Guardia de cine: reseña a «El último hombre sobre la Tierra» (1964)
Esta adaptación es notable, con un Vincent Price pleno, capaz de transmitir el desasosiego de la novela de Matheson
La novela corta escrita por Richard Matheson titulada «Soy leyenda», contaba con un argumento lo suficientemente poderoso como para atraer inmediatamente la mirada de los productores de cine (no obstante, el propio Matheson fue el guionista de esta adaptación, oculto tras el pseudónimo de Logan Swanson). Y esta primera película, «El último hombre vivo sobre la Tierra», protagonizada por el gran e inigualable Vincent Price y en riguroso blanco y negro, guarda una fidelidad impecable con el original, aunque introduciendo una serie de cambios poco sutiles, algunos necesarios, otros indiferentes y unos pocos incomprensibles.
Estos cambios, por ejemplo, los tenemos en el nombre del protagonista, que pasa de llamarse Robert Neville a Robert Morgan, lo cual no entiendo. Por el contrario sí puedo entender que su colección de discos fuera de Jazz y no de Clásica; más todavía el dotarle de conocimientos en química previos a la pandemia, pues este Morgan es científico y no un hombre normal y corriente como el imaginado por Matheson, que se pega de frente contra el desconocimiento y la sección de medicina de la biblioteca pública que va saqueando con parsimonia (detalle novedoso que copiarían en el futuro las siguientes adaptaciones cinematográficas).

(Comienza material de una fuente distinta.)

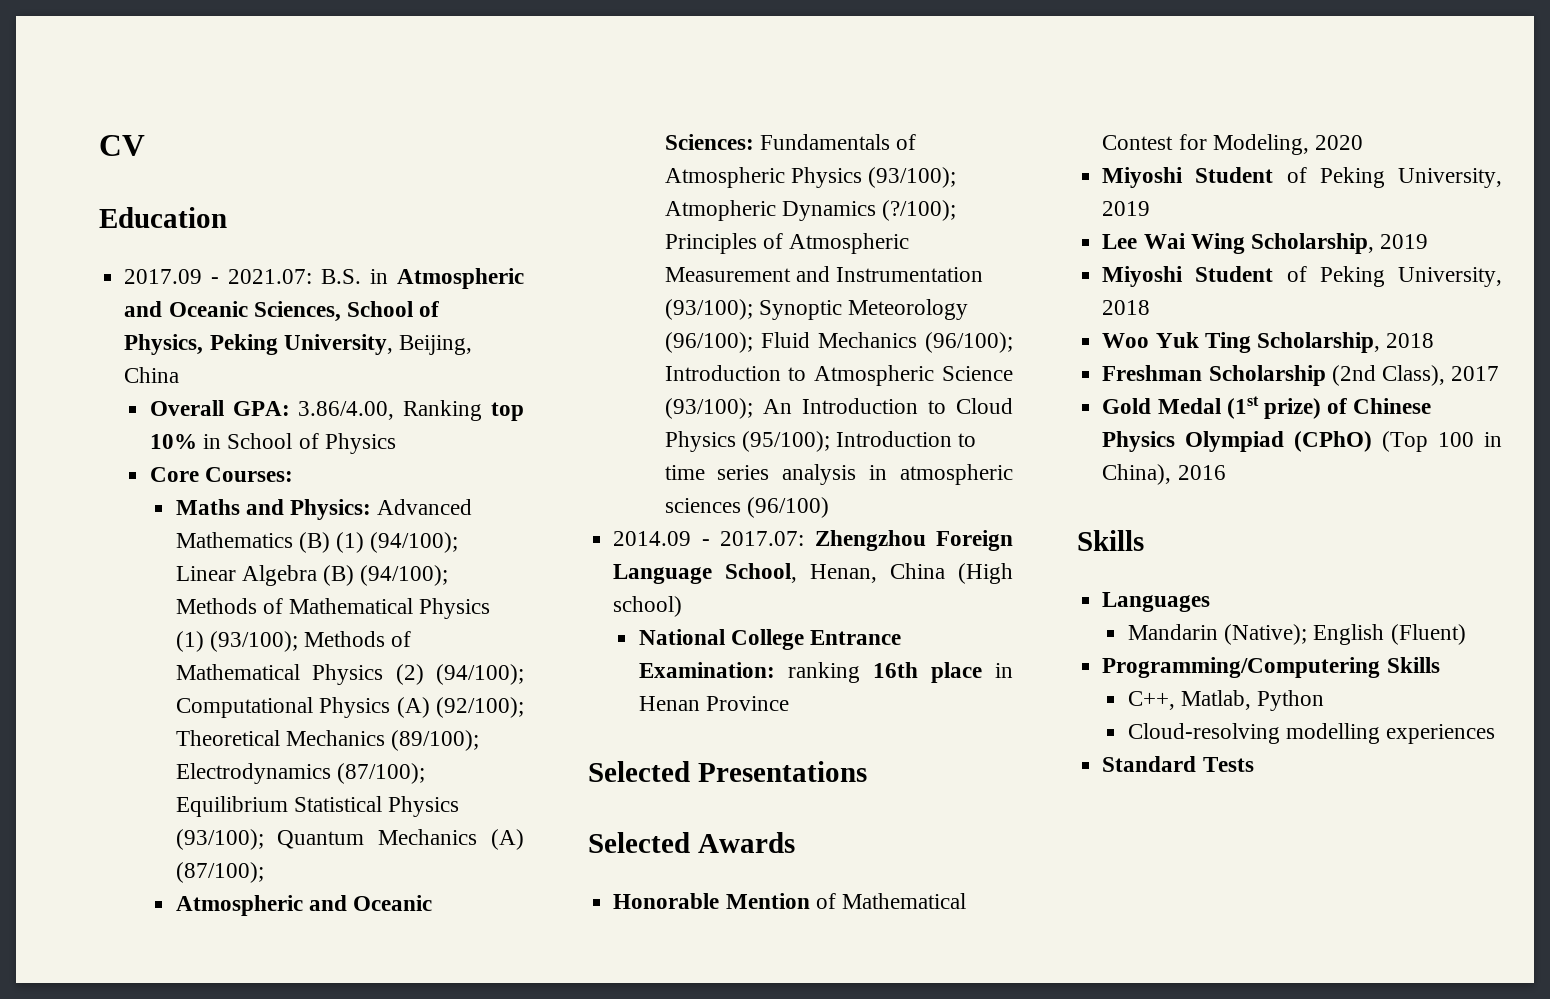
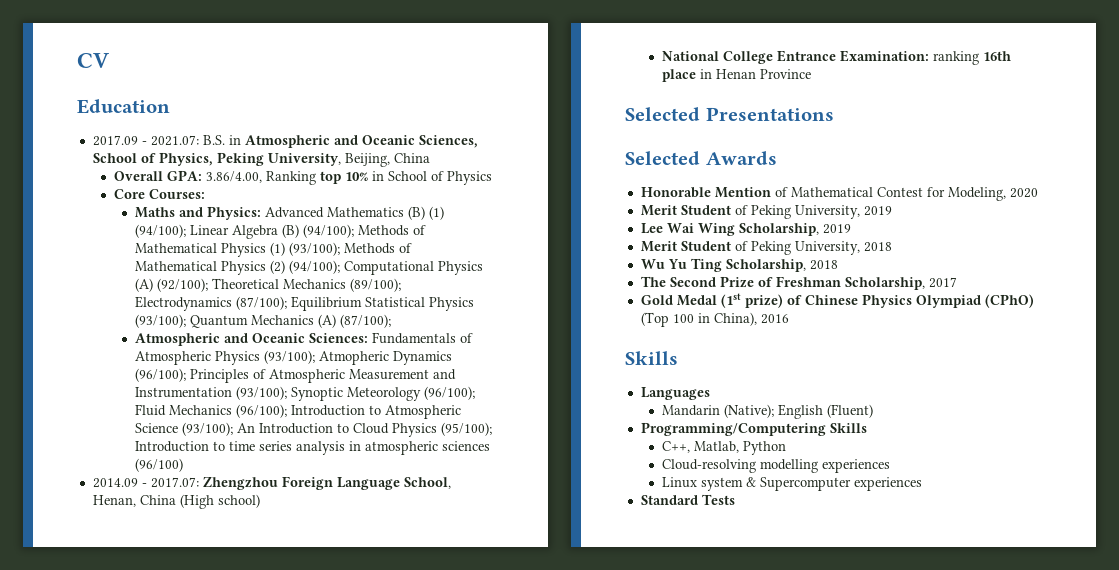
- Atmospheric and Oceanic Sciences: Fundamentals of Atmospheric Physics (93/100); Atmopheric Dynamics (?/100); Principles of Atmospheric Measurement and Instrumentation (93/100); Synoptic Meteorology (96/100); Fluid Mechanics (96/100); Introduction to Atmospheric Science (93/100); An Introduction to Cloud Physics (95/100); Introduction to time series analysis in atmospheric sciences (96/100)
+ Atmospheric and Oceanic Sciences: Fundamentals of Atmospheric Physics (93/100); Atmopheric Dynamics (96/100); Principles of Atmospheric Measurement and Instrumentation (93/100); Synoptic Meteorology (96/100); Fluid Mechanics (96/100); Introduction to Atmospheric Science (93/100); An Introduction to Cloud Physics (95/100); Introduction to time series analysis in atmospheric sciences (96/100)
- Miyoshi Student of Peking University, 2019
+ Merit Student of Peking University, 2019
- Miyoshi Student of Peking University, 2018
+ Merit Student of Peking University, 2018
- Woo Yuk Ting Scholarship, 2018
+ Wu Yu Ting Scholarship, 2018
- Freshman Scholarship (2nd Class), 2017
+ The Second Prize of Freshman Scholarship, 2017
+ Linux system & Supercomputer experiences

Esto último me parece bastante lógico, pues evita la parte más árida del texto y le imprime dinamismo a la cinta.
También se dotó de mayor peso a Ben Cortman. En la novela era un vecino con el que Robert solía compartir trayecto hasta el trabajo. En la película ambos son científicos en el mismo instituto y Cortman, quien es para Morgan casi un hermano, es el primero en alertar al protagonista de lo que se avecina, pero Morgan, en su arrogancia ortodoxa, no puede ir más allá.
La fecha de los hechos que vive Robert se adelantan una década y se enmarcan en un desarrollo distinto, sobre todo en los últimos compases de la obra, marcados por el perro callejero y la sospechosa Ruth; así como el propio final, con su aura de religiosidad, aunque sin perder el detalle de esa nueva sociedad que se está formando y que pretende reducir a cenizas la anterior por lo expeditivo.
Las escenas de la pequeña ciudad vacía, tanto al comienzo de la cinta como cuando Price deambula por sus calles, impresionan por el silencio y su poesía trágica, aunque he de reconocer que los muertos, los vampiros sostenidos por una vida artificial que les dota el virus, que acechan cada noche la casa de Morgan, son más bien zombies descerebrados que otra cosa. Es una pena, por cuanto podrían habérseles presentado de una forma más temible, a pesar de sus taras lógicas, como sucede con la “vuelta” de Virginia Morgan.
Al igual que en la novela, cuesta un poco creer la existencia de una población nocturna de vampiros vivos que logran, mediante un medicamento, deambular a plena luz del día y que Robert no se cruce con ellos hasta el mismo final; una población numerosa, por cierto. En esta ocasión, para la película, Morgan descubre los cuerpos de varios vampiros muertos que han sido derribados con estacas de hierro, un arma que él ni emplea ni fabrica. No termina de convencer en ese aspecto.